Task description: Please set down the records below exactly as they appear.

User interface change data

· · · · · · ·

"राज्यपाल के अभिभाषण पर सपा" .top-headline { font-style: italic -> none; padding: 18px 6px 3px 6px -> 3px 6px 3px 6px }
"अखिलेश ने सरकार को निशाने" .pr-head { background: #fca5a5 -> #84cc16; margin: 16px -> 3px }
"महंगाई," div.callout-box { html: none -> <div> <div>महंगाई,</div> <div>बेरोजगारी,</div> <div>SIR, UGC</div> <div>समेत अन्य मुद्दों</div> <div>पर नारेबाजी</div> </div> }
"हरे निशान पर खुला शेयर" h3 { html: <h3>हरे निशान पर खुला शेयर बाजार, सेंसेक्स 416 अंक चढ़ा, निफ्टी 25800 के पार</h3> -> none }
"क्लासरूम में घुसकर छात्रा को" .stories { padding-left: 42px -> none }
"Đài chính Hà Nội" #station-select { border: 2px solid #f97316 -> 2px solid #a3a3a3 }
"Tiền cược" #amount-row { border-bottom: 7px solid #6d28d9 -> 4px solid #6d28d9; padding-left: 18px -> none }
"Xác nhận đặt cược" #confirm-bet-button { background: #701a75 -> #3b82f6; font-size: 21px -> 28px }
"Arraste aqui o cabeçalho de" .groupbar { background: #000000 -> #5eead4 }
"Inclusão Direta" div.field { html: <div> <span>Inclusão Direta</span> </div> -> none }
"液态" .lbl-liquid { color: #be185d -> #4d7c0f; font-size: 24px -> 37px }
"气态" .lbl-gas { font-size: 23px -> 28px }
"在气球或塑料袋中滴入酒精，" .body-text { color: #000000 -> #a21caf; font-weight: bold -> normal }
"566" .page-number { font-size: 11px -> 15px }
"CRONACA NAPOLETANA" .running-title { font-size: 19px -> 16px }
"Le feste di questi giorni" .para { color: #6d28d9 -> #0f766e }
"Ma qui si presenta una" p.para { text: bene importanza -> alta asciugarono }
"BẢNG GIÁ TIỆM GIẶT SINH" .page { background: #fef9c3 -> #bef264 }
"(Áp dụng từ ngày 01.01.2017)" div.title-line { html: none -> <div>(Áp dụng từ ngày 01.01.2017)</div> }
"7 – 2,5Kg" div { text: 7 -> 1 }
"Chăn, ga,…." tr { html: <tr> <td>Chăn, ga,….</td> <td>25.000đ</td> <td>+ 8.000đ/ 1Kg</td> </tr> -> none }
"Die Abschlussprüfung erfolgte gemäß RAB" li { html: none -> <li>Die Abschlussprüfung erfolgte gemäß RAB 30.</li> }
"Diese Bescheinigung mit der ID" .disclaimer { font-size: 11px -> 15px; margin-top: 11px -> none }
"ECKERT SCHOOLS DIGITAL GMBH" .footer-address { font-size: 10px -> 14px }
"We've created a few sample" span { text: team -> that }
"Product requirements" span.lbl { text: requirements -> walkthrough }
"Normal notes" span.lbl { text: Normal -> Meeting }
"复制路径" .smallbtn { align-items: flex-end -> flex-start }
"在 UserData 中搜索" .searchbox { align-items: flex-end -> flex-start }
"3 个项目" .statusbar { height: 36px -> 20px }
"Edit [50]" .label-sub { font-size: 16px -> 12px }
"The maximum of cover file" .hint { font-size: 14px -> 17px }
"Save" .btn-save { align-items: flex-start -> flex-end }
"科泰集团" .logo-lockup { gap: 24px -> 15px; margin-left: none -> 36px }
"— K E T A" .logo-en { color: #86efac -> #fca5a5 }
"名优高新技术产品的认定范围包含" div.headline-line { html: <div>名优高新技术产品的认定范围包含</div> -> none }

· · · · · · ·

Exercise output:
"राज्यपाल के अभिभाषण पर सपा" .top-headline { font-style: italic -> none; padding: 18px 6px 3px 6px -> 3px 6px 3px 6px }
"अखिलेश ने सरकार को निशाने" .pr-head { background: #fca5a5 -> #84cc16; margin: 16px -> 3px }
"महंगाई," div.callout-box { html: none -> <div> <div>महंगाई,</div> <div>बेरोजगारी,</div> <div>SIR, UGC</div> <div>समेत अन्य मुद्दों</div> <div>पर नारेबाजी</div> </div> }
"हरे निशान पर खुला शेयर" h3 { html: <h3>हरे निशान पर खुला शेयर बाजार, सेंसेक्स 416 अंक चढ़ा, निफ्टी 25800 के पार</h3> -> none }
"क्लासरूम में घुसकर छात्रा को" .stories { padding-left: 42px -> none }
"Đài chính Hà Nội" #station-select { border: 2px solid #f97316 -> 2px solid #a3a3a3 }
"Tiền cược" #amount-row { border-bottom: 7px solid #6d28d9 -> 4px solid #6d28d9; padding-left: 18px -> none }
"Xác nhận đặt cược" #confirm-bet-button { background: #701a75 -> #3b82f6; font-size: 21px -> 28px }
"Arraste aqui o cabeçalho de" .groupbar { background: #000000 -> #5eead4 }
"Inclusão Direta" div.field { html: <div> <span>Inclusão Direta</span> </div> -> none }
"液态" .lbl-liquid { color: #be185d -> #4d7c0f; font-size: 24px -> 37px }
"气态" .lbl-gas { font-size: 23px -> 28px }
"在气球或塑料袋中滴入酒精，" .body-text { color: #000000 -> #a21caf; font-weight: bold -> normal }
"566" .page-number { font-size: 11px -> 15px }
"CRONACA NAPOLETANA" .running-title { font-size: 19px -> 16px }
"Le feste di questi giorni" .para { color: #6d28d9 -> #0f766e }
"Ma qui si presenta una" p.para { text: bene importanza -> alta asciugarono }
"BẢNG GIÁ TIỆM GIẶT SINH" .page { background: #fef9c3 -> #bef264 }
"(Áp dụng từ ngày 01.01.2017)" div.title-line { html: none -> <div>(Áp dụng từ ngày 01.01.2017)</div> }
"7 – 2,5Kg" div { text: 7 -> 1 }
"Chăn, ga,…." tr { html: <tr> <td>Chăn, ga,….</td> <td>25.000đ</td> <td>+ 8.000đ/ 1Kg</td> </tr> -> none }
"Die Abschlussprüfung erfolgte gemäß RAB" li { html: none -> <li>Die Abschlussprüfung erfolgte gemäß RAB 30.</li> }
"Diese Bescheinigung mit der ID" .disclaimer { font-size: 11px -> 15px; margin-top: 11px -> none }
"ECKERT SCHOOLS DIGITAL GMBH" .footer-address { font-size: 10px -> 14px }
"We've created a few sample" span { text: team -> that }
"Product requirements" span.lbl { text: requirements -> walkthrough }
"Normal notes" span.lbl { text: Normal -> Meeting }
"复制路径" .smallbtn { align-items: flex-end -> flex-start }
"在 UserData 中搜索" .searchbox { align-items: flex-end -> flex-start }
"3 个项目" .statusbar { height: 36px -> 20px }
"Edit [50]" .label-sub { font-size: 16px -> 12px }
"The maximum of cover file" .hint { font-size: 14px -> 17px }
"Save" .btn-save { align-items: flex-start -> flex-end }
"科泰集团" .logo-lockup { gap: 24px -> 15px; margin-left: none -> 36px }
"— K E T A" .logo-en { color: #86efac -> #fca5a5 }
"名优高新技术产品的认定范围包含" div.headline-line { html: <div>名优高新技术产品的认定范围包含</div> -> none }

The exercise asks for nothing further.